They are poisonous, alien, and they have just been discovered (yet again) a little too close for comfort, in the Gulf of Mexico just off the shores of Southwest Florida.
Two young lionfish have been reeled in by Florida fisheries scientists this past week by two different fishing expeditions, one 99 miles from the coast, and the other 160 miles off the coast, just a tad north of the Dry Tortugas, and a little bit west of Cape Romano. This news was reported by the Florida Fish and Wildlife Research institute in a conference.
This is the first time that lionfish have been discovered in Gulf waters north of the Tortugas and the Yucatan Peninsula.
Researchers have said that these lionfish were the product of either a spawning population on the West Florida continental shelf, or ,and everyone is hoping for this explanation, that the lionfish were carried there by ocean currents from other spawning areas.
Whatever the reason, this just might mean that the lionfish are spreading out in the eastern Gulf, scientists have cautioned.
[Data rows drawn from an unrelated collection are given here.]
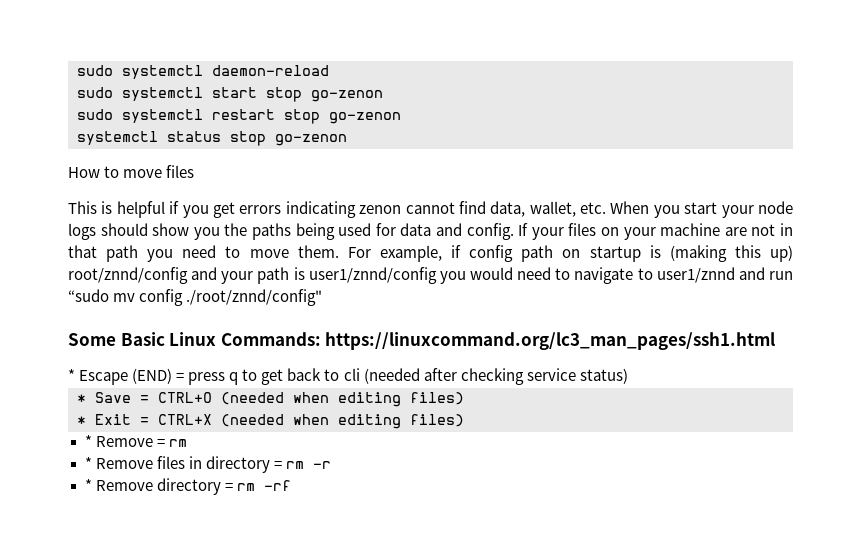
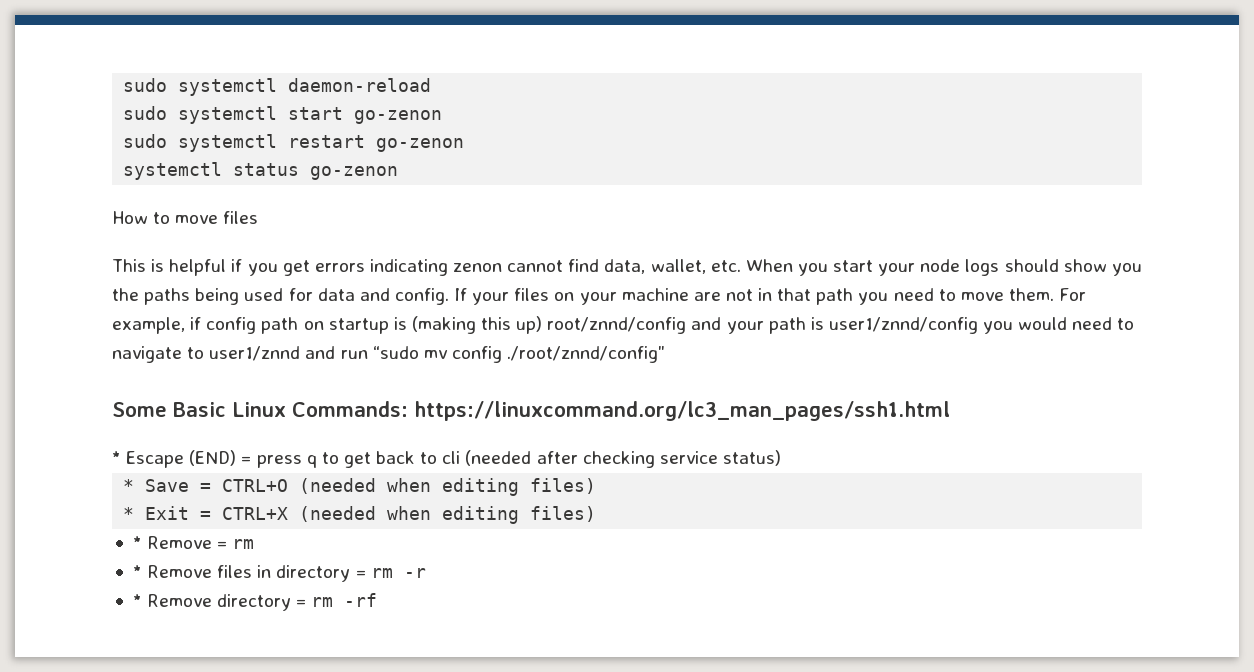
[266,87,302,102] stop -> (344, 113) none
[284,109,320,124] stop -> (366, 141) none
[230,131,266,146] stop -> (300, 169) none

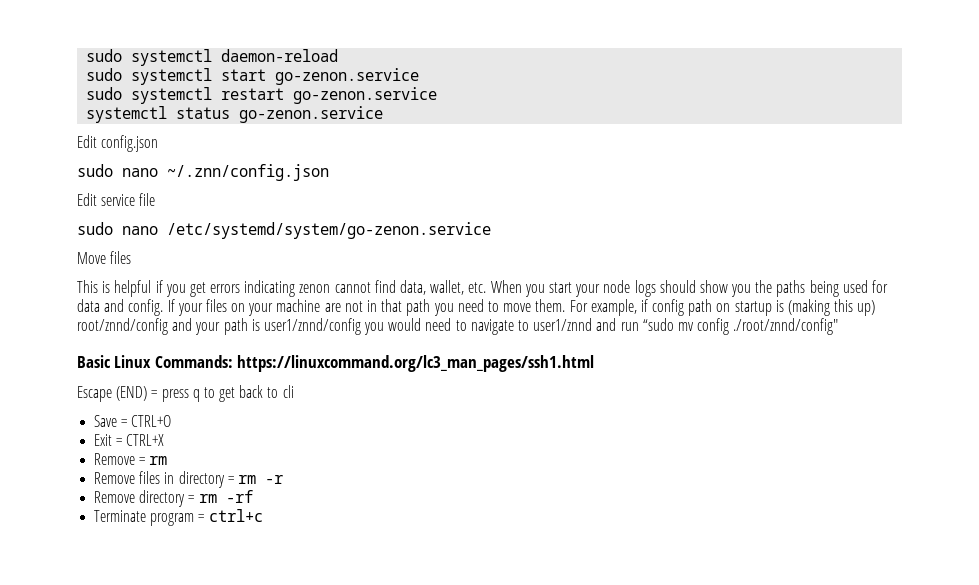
[354,110,443,124] go-zenon -> [275,68,420,85] go-zenon.service
[376,138,465,152] go-zenon -> [293,87,438,104] go-zenon.service
[310,166,399,180] [112,211,219,224] go-zenon // How to move -> [239,106,384,123] [77,135,159,152] [77,164,329,181] [77,193,156,206] [77,222,491,239] [77,252,106,264] go-zenon.service // Edit config.json // sudo nano ~/.znn/config.json // Edit service file // sudo nano /etc/systemd/system/go-zenon.service // Move
[112,402,167,417] Some -> (839, 326) none
[112,451,121,464] * -> (595, 363) none
[465,450,781,468] [123,478,597,496] [123,506,597,524] [132,536,142,549] (needed after checking service status) // * Save = CTRL+O (needed when editing files) // * Exit = CTRL+X (needed when editing files) // * -> [94,415,172,427] [94,434,165,446] // Save = CTRL+O // Exit = CTRL+X //
[132,565,142,578] * -> (168, 460) none
[132,594,142,607] * -> (283, 479) none
(378, 600) none -> [94,509,263,526] // Terminate program = ctrl+c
These particular lionfish, which were measured to be in the neihborhood of 2 and a half inches long, were discovered at 183 feet and 240 feet below the seemingly calm waters of the area.
Before they were reeled in last week, lionfish had been spotted in the Tampa Bay area, Atlantic coastal waters, and even in the Florida Keys and Dry Tortugas.
What makes this so interesting is that the lionfish generally makes its home in the reefs and other rocky crevices of the Indo-Pacific, explains the Fish and Wildlife Research Institute.